======== Records provided

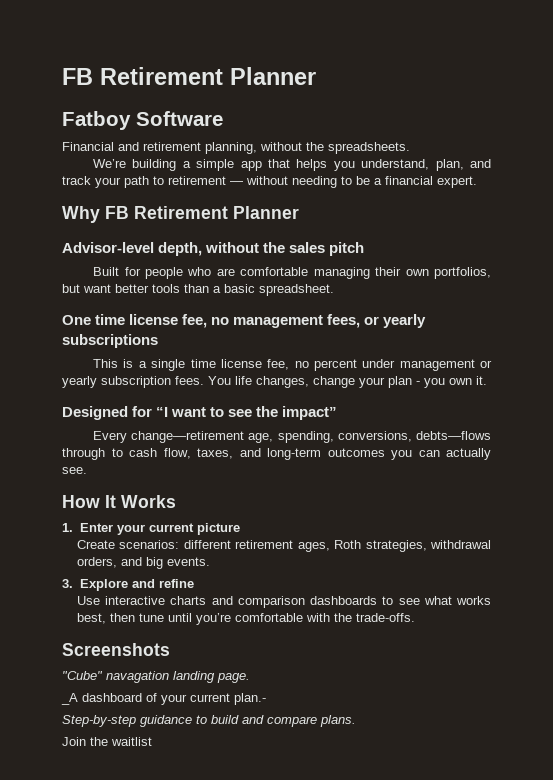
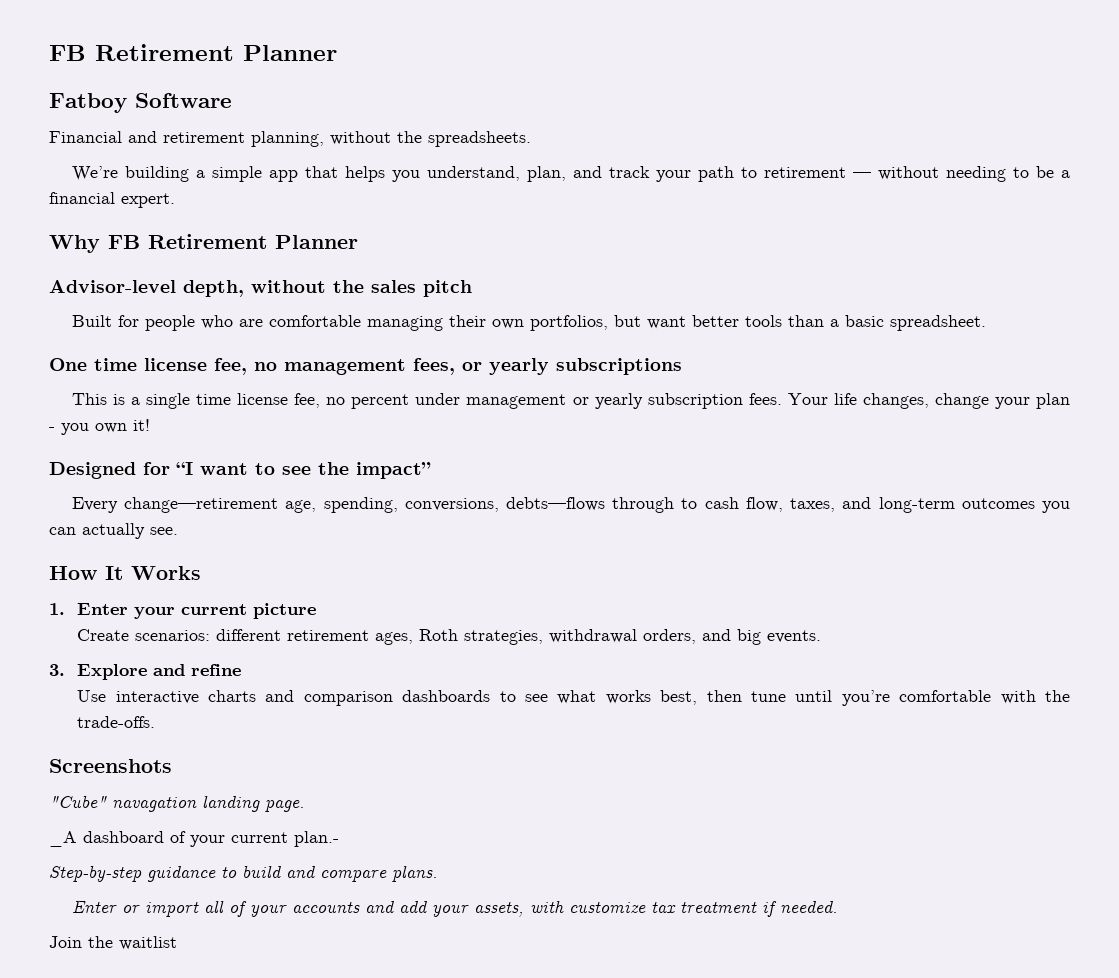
- You life changes, change your plan - you own it.
+ Your life changes, change your plan - you own it!
+ Enter or import all of your accounts and add your assets, with customize tax treatment if needed.

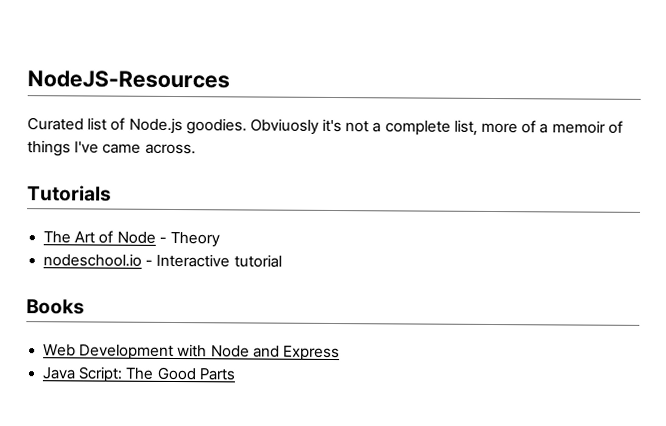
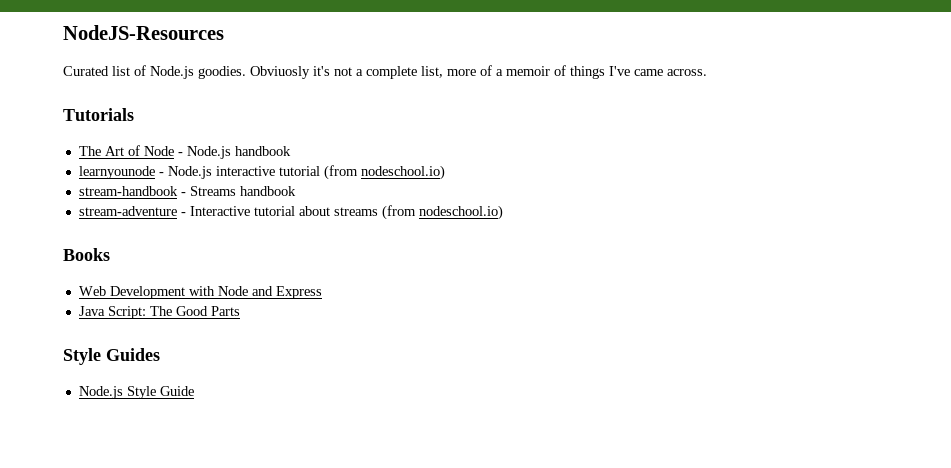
- The Art of Node - Theory
- nodeschool.io - Interactive tutorial
+ The Art of Node - Node.js handbook
+ learnyounode - Node.js interactive tutorial (from nodeschool.io)
+ stream-handbook - Streams handbook
+ stream-adventure - Interactive tutorial about streams (from nodeschool.io)
+ Style Guides
+ Node.js Style Guide

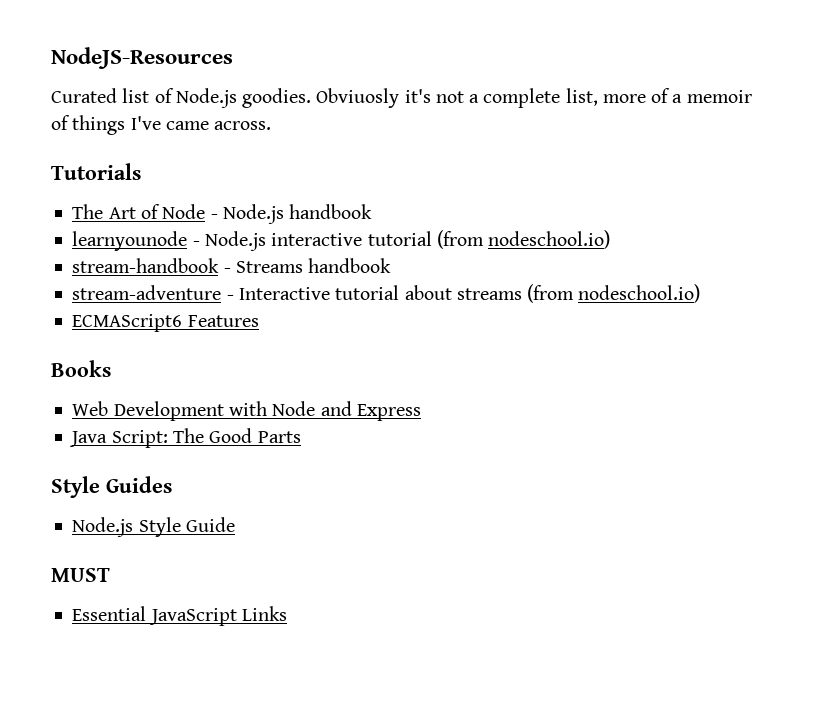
+ ECMAScript6 Features
+ MUST
+ Essential JavaScript Links

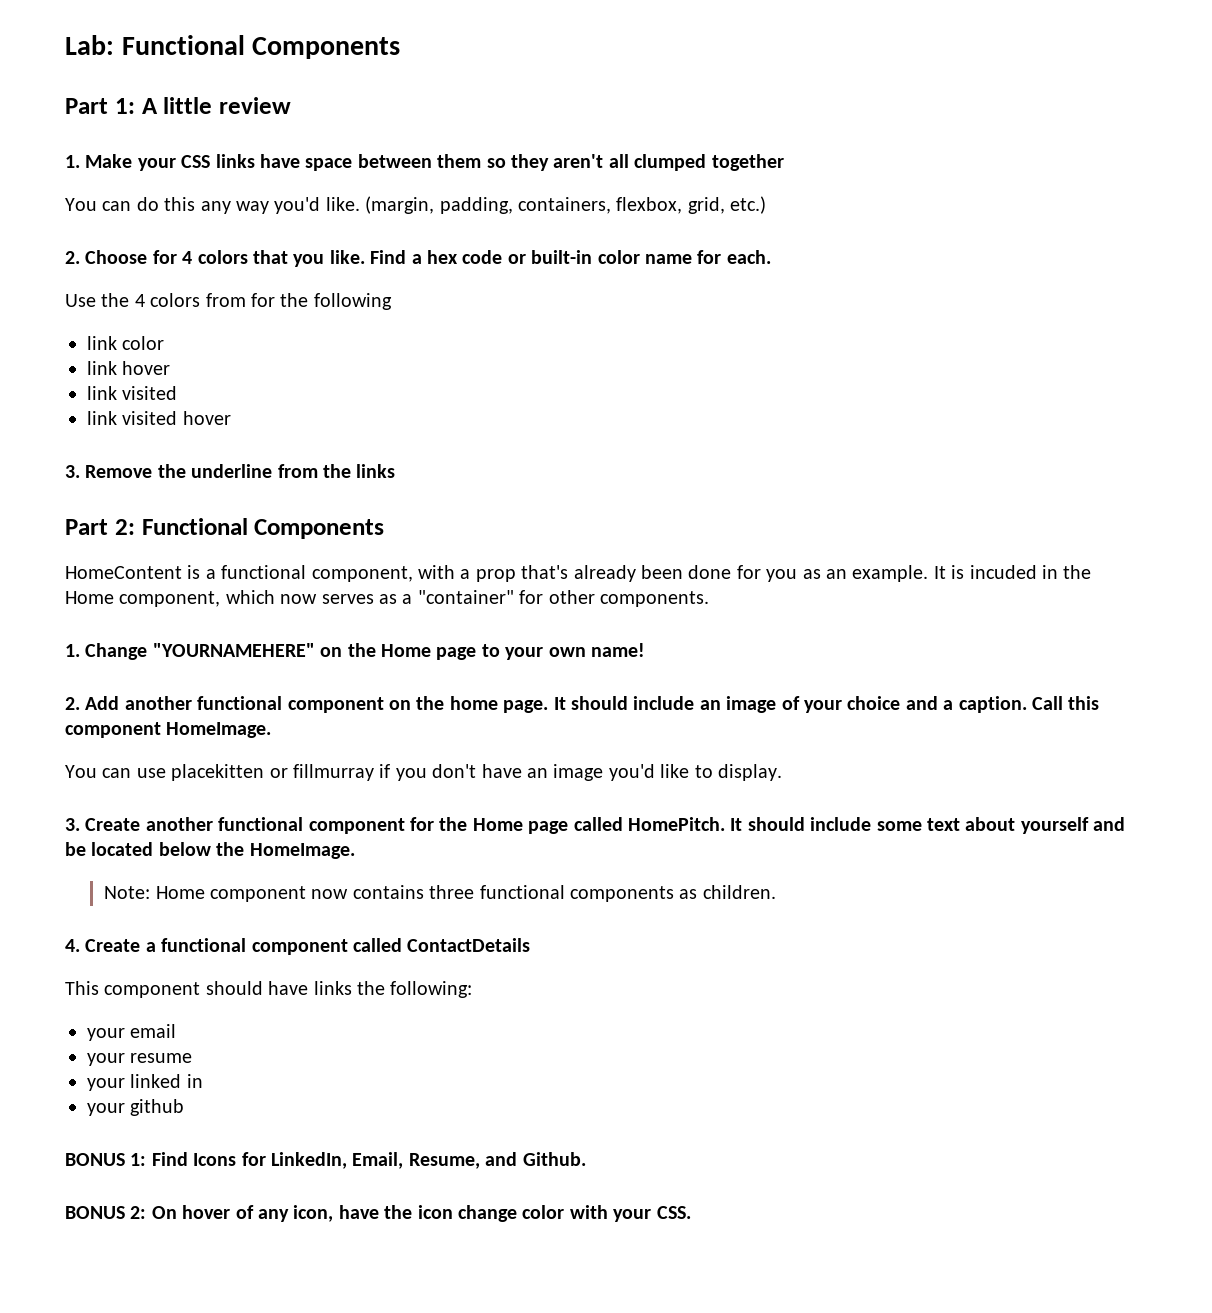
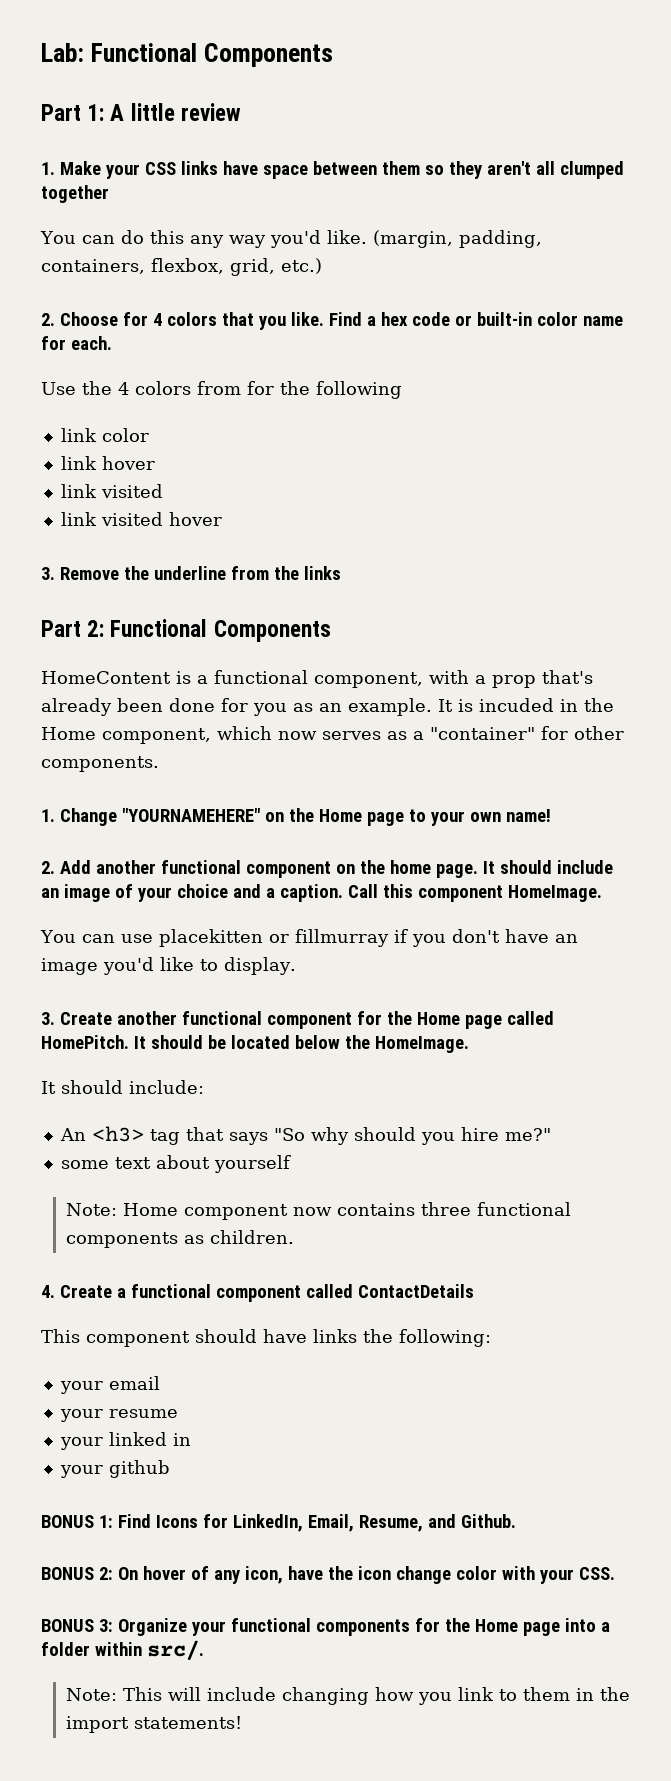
- It should include some text about yourself and be located below the HomeImage.
+ It should be located below the HomeImage.
+ It should include:
+ An <h3> tag that says "So why should you hire me?"
+ some text about yourself
+ BONUS 3: Organize your functional components for the Home page into a folder within src/.
+ Note: This will include changing how you link to them in the import statements!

================

Your goal
Using the records above, copy exactly the lines from the one containing "should be located below the HomeImage." through the last, inclusive, and nothing else.

Written answer
+ It should be located below the HomeImage.
+ It should include:
+ An <h3> tag that says "So why should you hire me?"
+ some text about yourself
+ BONUS 3: Organize your functional components for the Home page into a folder within src/.
+ Note: This will include changing how you link to them in the import statements!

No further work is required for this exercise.